Call the Man

by LeastExpected_Archivist



Category: The Lord of the Rings - All Media Types
Genre: Angst, M/M, Mpreg, Points of View, Romance, movie-based
Language: English
Status: Completed
Published: 2002-02-04
Updated: 2002-02-04
Packaged: 2021-03-06 14:34:37
Rating: Teen And Up Audiences
Warnings: Creator Chose Not To Use Archive Warnings
Chapters: 1
Words: 2,781
Publisher: archiveofourown.org
Story URL: https://archiveofourown.org/works/26290465
Author URL: https://archiveofourown.org/users/LeastExpected_Archivist/pseuds/LeastExpected_Archivist
Summary: By Marylou.Movie-based- Aragorn and Legolas' relationship takes a new twist at Helm's Deep
Relationships: Aragorn | Estel/Legolas Greenleaf
Kudos: 24
Collections: Least Expected





	Call the Man

**Author's Note:**

> Note from Amy Fortuna, the archivist: this story was originally archived at [Least Expected](http://fanlore.org/wiki/Least_Expected), which has been offline since 2002. To preserve the archive, I began manually importing its works to the AO3 as an Open Doors-approved project in August 2017. I e-mailed all creators about the move and posted announcements, but may not have reached everyone. If you are (or know) this creator, please contact me using the e-mail address on the [Least Expected collection profile](https://archiveofourown.org/collections/leastexpected/profile).
> 
> Disclaimer: Middle Earth and its characters belong to J.R.R. Tolkien. The title is inspirated from a Celine Cion song.  
>  Story Notes: This purely movie-based. I saw it yesterday and since I won't be seeing it in a long time, I felt that I should write something now that I have it fresh in mind. Don't take me wrong. I didn't exactly adored the movie, like I did with the "Fellowship”, but there are a couple of things that I think were even better than the book. For example, the reunion of Legolas and Aragorn, as well as their fight and reconciliation. So intense! Oh, and I loved Elrond insisting on sending Arwen away. If only she could just get in the ship and stay there. Wouldn't Middle Earth be so much prettier without her?
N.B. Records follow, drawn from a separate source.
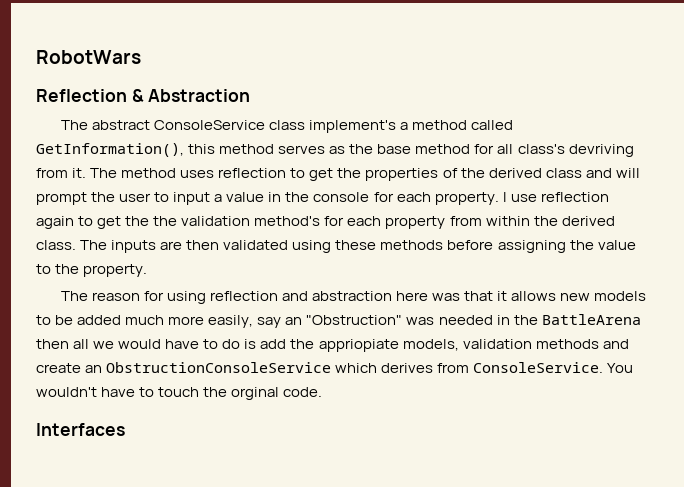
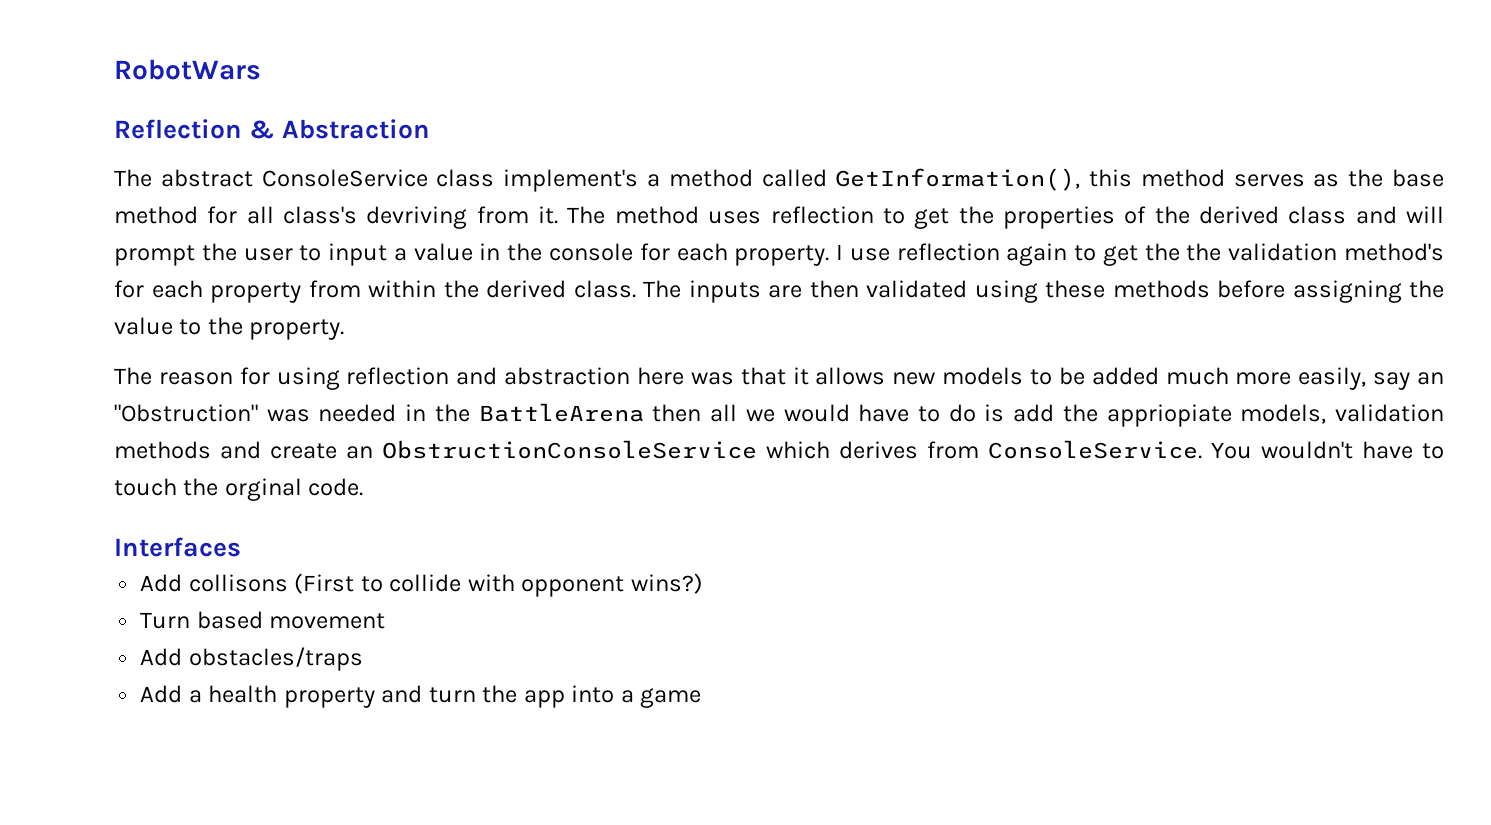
+ Add collisons (First to collide with opponent wins?)
+ Turn based movement
+ Add obstacles/traps
+ Add a health property and turn the app into a game

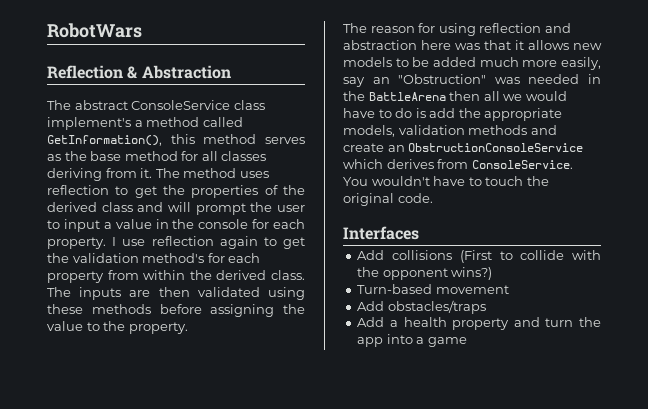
- The abstract ConsoleService class implement's a method called GetInformation(), this method serves as the base method for all class's devriving from it.
+ The abstract ConsoleService class implement's a method called GetInformation(), this method serves as the base method for all classes deriving from it.
- I use reflection again to get the the validation method's for each property from within the derived class.
+ I use reflection again to get the validation method's for each property from within the derived class.
- The reason for using reflection and abstraction here was that it allows new models to be added much more easily, say an "Obstruction" was needed in the BattleArena then all we would have to do is add the appriopiate models, validation methods and create an ObstructionConsoleService which derives from ConsoleService.
+ The reason for using reflection and abstraction here was that it allows new models to be added much more easily, say an "Obstruction" was needed in the BattleArena then all we would have to do is add the appropriate models, validation methods and create an ObstructionConsoleService which derives from ConsoleService.
- You wouldn't have to touch the orginal code.
+ You wouldn't have to touch the original code.
- Add collisons (First to collide with opponent wins?)
+ Add collisions (First to collide with the opponent wins?)
- Turn based movement
+ Turn-based movement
Do you know how it feels when your whole world is shattered into pieces in one single moment and you feel like you have just lost everything that ever had a meaning in your life? 

I do. 

I have felt it. 

The moment our battle with the wargs was over, I instinctively raised my head and looked around to find Aragorn. My heart skipped a bit when I realized that he was nowhere to be seen. 

Afraid for the worst, I started calling his name and it was not long before I heard the dwarf do the same. 

Why was he not answering? What had happened to him? 

I looked over at the place where I had seen him fight for the last time. There were no signs of him, yet I drew closer. Amidst my panic, I barely heard Gimli questioning a dying orc who laid a few feet away from me. But, I forced myself to listen and soon I realized that this filthy being claimed that Aragorn was dead. 

How did he dare say such a thing? Aragorn could not be dead. Not my Aragorn... 

I lunged at him and called him a liar, but... then I saw it. My knees went weak at the sight of the Evenstar at the hands of that disgusting orc. So, he had been telling the truth... 

My limbs went numb and for the next few moments I could not move, nor think, as the pain in my chest overwhelmed me. It was like someone was tearing my heart in two and I had absolute no strength to resist... 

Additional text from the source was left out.